This is a fork of LLaVA: Large Language and Vision Assistant that adds compatibility with alternative vision encoders from OpenCLIP. If anything remains unclear here, please have a look at these repositories.
This fork adds support for:
- Using alternative vision encoders with LLaVA, particularly from OpenCLIP
- Testing with the UCSC-VLAA/ViT-L-14-CLIPA-336-datacomp1B encoder
- Compatibility with different CUDA versions and hardware setups
For downloading and preparing all necessary datasets to train LLaVA models, refer to the script in preparing_datasets/download.py. The script handles:
- Pretrain feature alignment datasets
- Visual instruction tuning datasets (COCO, GQA, OCR-VQA, TextVQA, VisualGenome)

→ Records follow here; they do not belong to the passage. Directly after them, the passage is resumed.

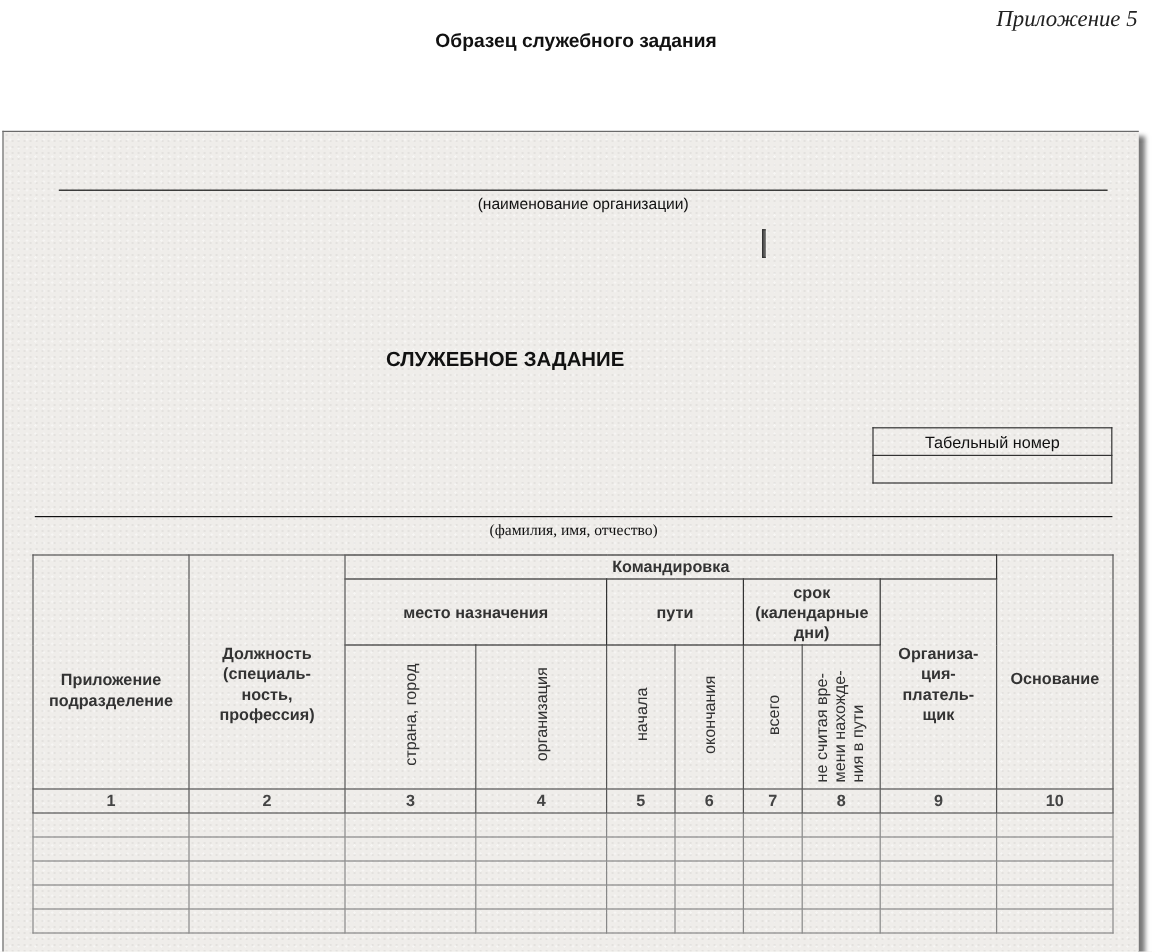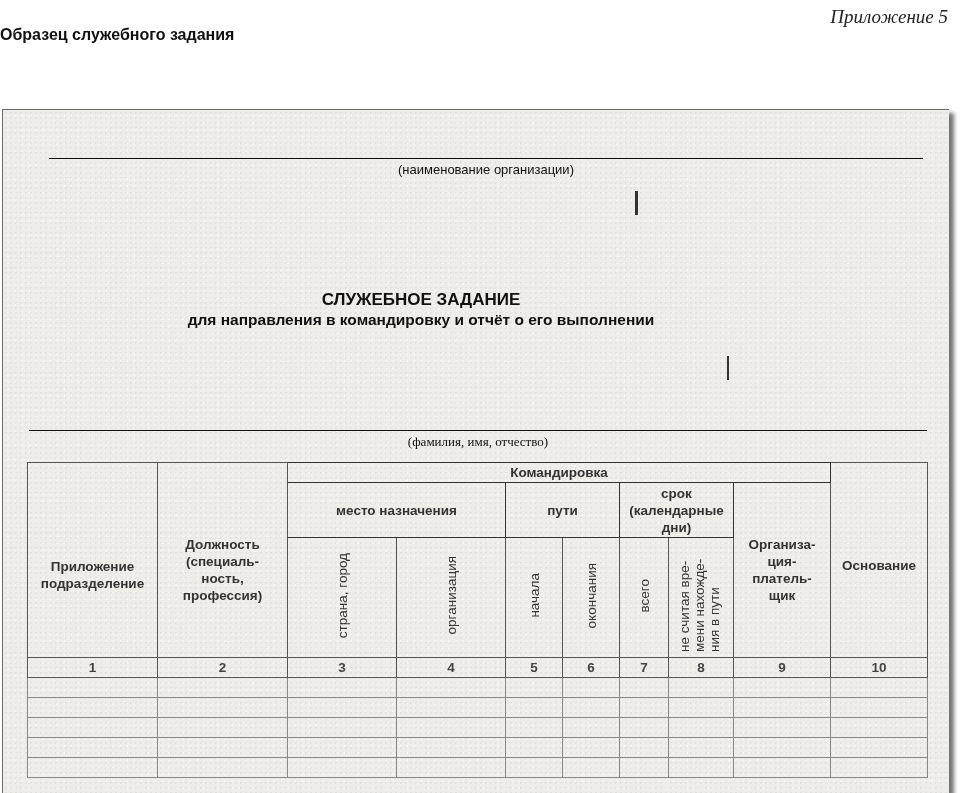--- a/index.html
+++ b/index.html
@@ -12,7 +12,7 @@
     font-family: "Liberation Serif", serif; font-style: italic; font-size: 19px; color: #222;
   }
   .sample-title {
-    position: absolute; left: 0; width: 960px; top: 26px; text-align: left;
+    position: absolute; left: 0; width: 960px; top: 26px; text-align: center;
     font-weight: bold; font-size: 16px; color: #111;
   }
   .paper {

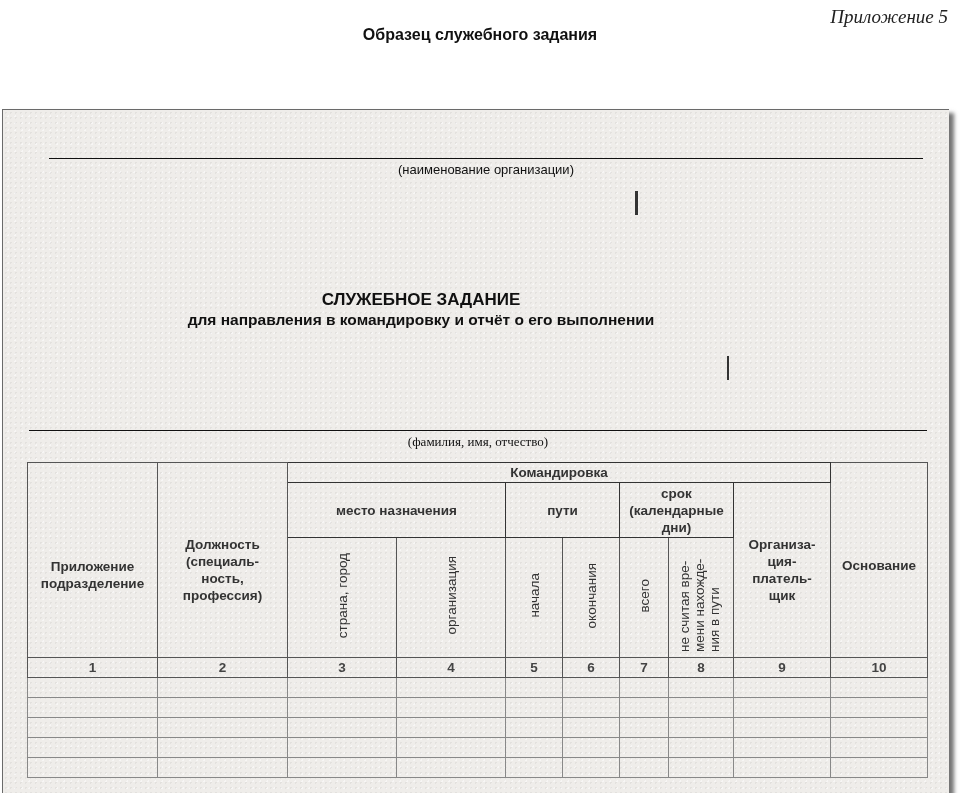--- a/index.html
+++ b/index.html
@@ -68,7 +68,6 @@
 
   <div class="doc-title">
     <span class="t1">СЛУЖЕБНОЕ ЗАДАНИЕ</span>
-    <span class="t2">для направления в командировку и отчёт о его выполнении</span>
   </div>
 
   <table class="box" style="left:724px; top:246px;">

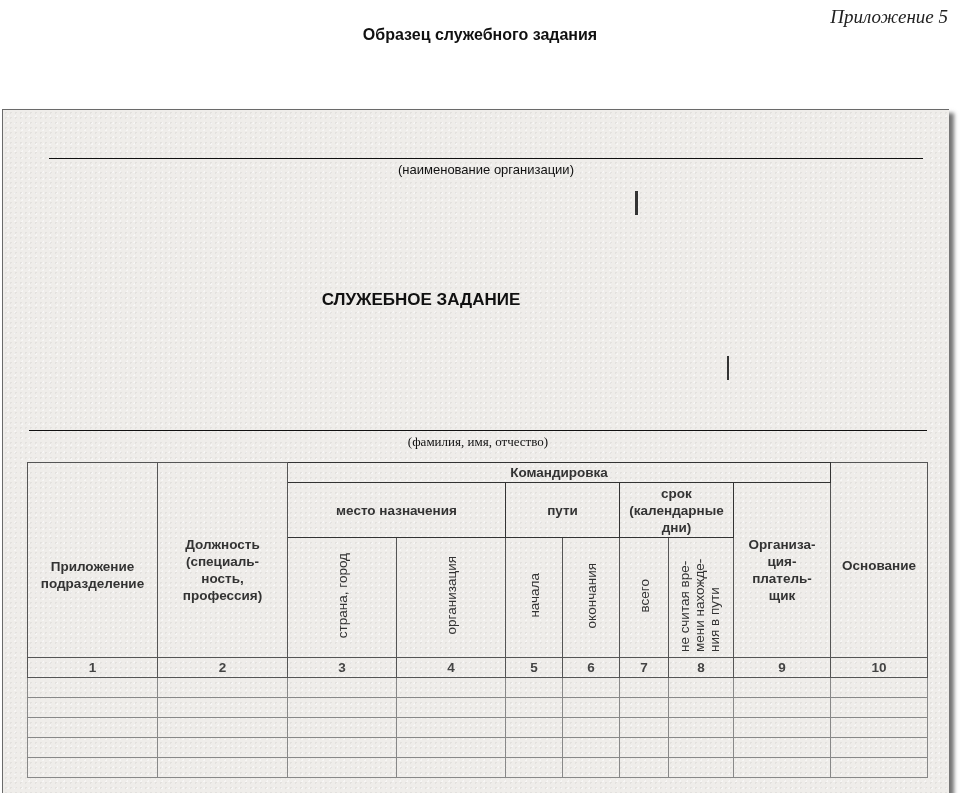--- a/index.html
+++ b/index.html
@@ -72,6 +72,9 @@
 
   <table class="box" style="left:724px; top:246px;">
     <tbody>
+        <tr style="height:23px;">
+      <td style="width:198px;">Табельный номер</td>
+    </tr>
     <tr style="height:23px;">
       <td></td>
     </tr>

See comments in the script for handling timeouts and special cases with certain datasets.
For building with Docker:
export DOCKER_DEFAULT_PLATFORM=linux/amd64
cog build -t registry.datexis.com/jwesterhoff/llava-pretrain:latestNote that compared to the original LLaVA code, I could not get it to build without some version adjustments in the cog.yaml files and removing flash attention (see llava/train/train_mem.py).
If the build fails:
- Run
cog debug > Dockerfile - Modify the
Dockerfileandrequirements.txtin the.cogfolder as needed (e.g., other CUDA and torch version) - Build with
docker build -t registry.datexis.com/jwesterhoff/llava-train:latest . --platform=linux/amd64
- Hardware used: 8x A100 (40GB) with CUDA 11.8
- Compatible with both standard CLIP and custom OpenCLIP models
- batch size 16 with 2 gradient_accumulation_steps worked for all models on this setup
- For CLIP models: Used zero3.json config with bf16 and batch size 16 (1 gradient_accumulation_step) on 8x B200 GPUs with CUDA 12.8
- For OpenCLIP models: Used zero2.json with CUDA 11.8 on 8x A100s with bf16
- Note: Custom OpenCLIP implementation has compatibility issues with DeepSpeed stage 3 optimization, it seems.
- With zero2 training on 8x A100 (40GB), batch size had to be reduced to 2 (training time: ~14 hours)
NOTE: Could not get SigLIP models to train, because they don't even fit on 8xA100 40GB with batch size 1.
- For better DeepSpeed stage 3 compatibility, improvements could be made following approaches like EVA-CLIP
For inference with the trained models, refer to SCAM project.
For the complete documentation of the base LLaVA project, including installation instructions, model zoo, evaluation, and more, please refer to the original LLaVA repository.
This project follows the licensing terms of the original LLaVA repository.